El hombre se despidió agradecido y continuó siguiendo las instrucciones que le habían dado. Fernando y Martín permanecieron inmóviles siguiendo con la mirada al errante hasta que la luz de la linterna fue atenuando su brillo, poco a poco. Ésta y su portador se diluyeron extinguiéndose, difuminándose a la distancia, hasta no verse más.
*
Eran las ocho de la mañana cuando el jefe de patrulla, Joe Penmaster, de Rescate Alpino llegó a la base de la cresta. Descendió del jeep, cerró la puerta y cogió aire. Nunca le habían resultado sencillas las búsquedas de cuerpos. A la distancia divisó las linternas de la brigada. Casi llegaba hasta ella cuando Carlos lo interceptó y lo tomó del brazo para evitar que hablara con el grupo.
—Tenemos una situación, Joe.
—¿Situación? ¿Por el cuerpo de un senderista? ¡Qué va! Lo hacemos todo el tiempo. Vamos…
El subjefe de brigada nuevamente asió del brazo a Joe, se frotó el mentón y desenfundó un cigarrillo de su chaleco. Lo encendió tranquilamente y miró a Joe a los ojos.
—Ése es el problema, jefe: no hay cuerpo.
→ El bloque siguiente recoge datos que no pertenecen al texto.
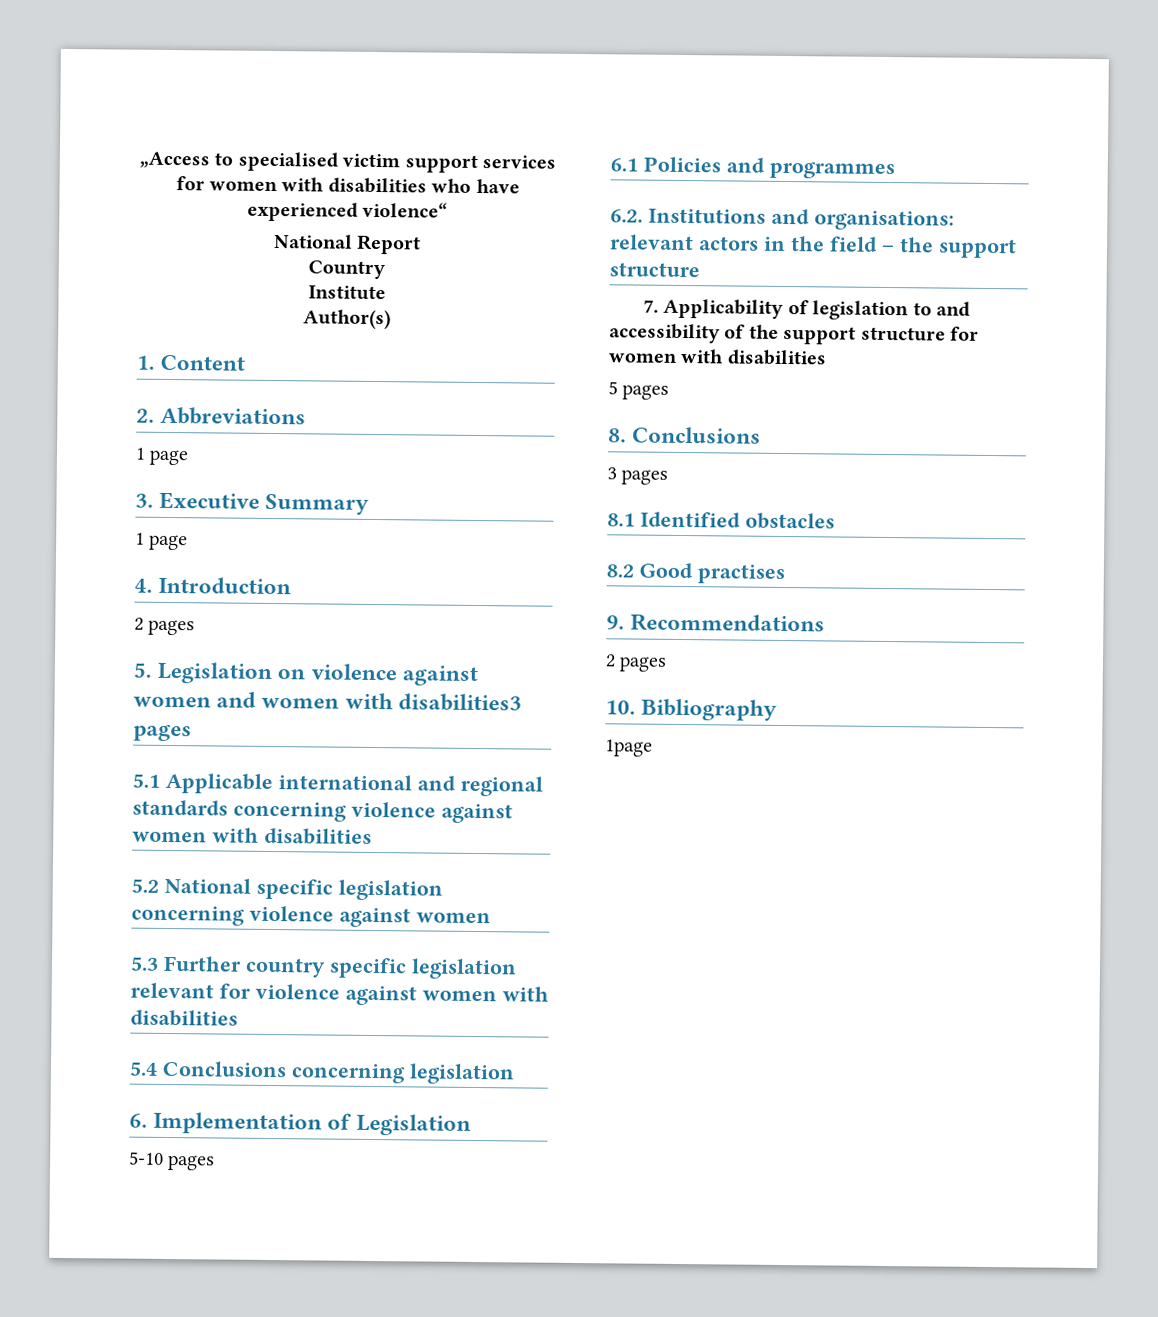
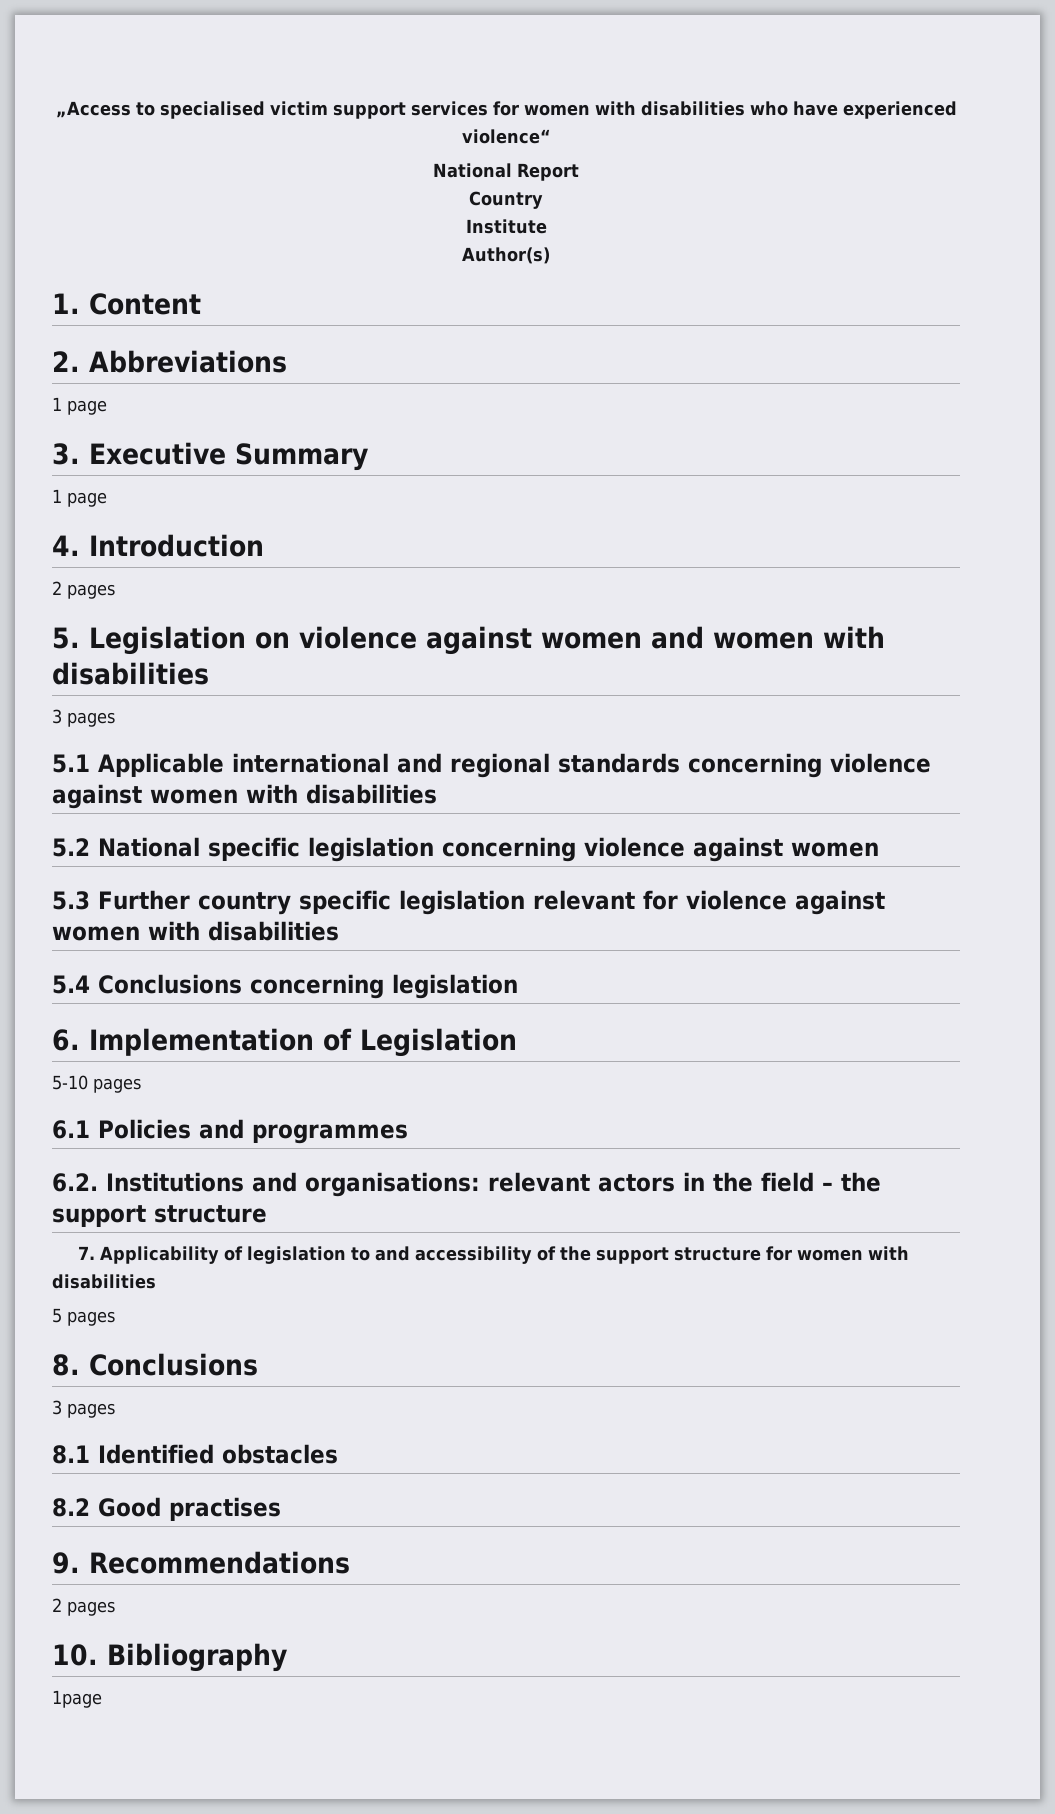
- 5. Legislation on violence against women and women with disabilities3 pages
+ 5. Legislation on violence against women and women with disabilities
+ 3 pages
— ¿Y? Asumiendo que haya perros salvajes por aquí, tú y yo sabemos que siempre queda algo para que el forense lo identifique.
—No me refiero a eso, Joe. La cosa es que no hay cuerpo: nada. Algunos de los chicos ya estuvieron buscando desde temprano, otros todavía siguen allá, y en la cima solamente encontraron las cosas de nuestro hombre: ropa, tenis, mochila con su identificación y un casco. Las raciones y el equipo eran para un día.
—Bueno, mira, la policía debe estar por llegar…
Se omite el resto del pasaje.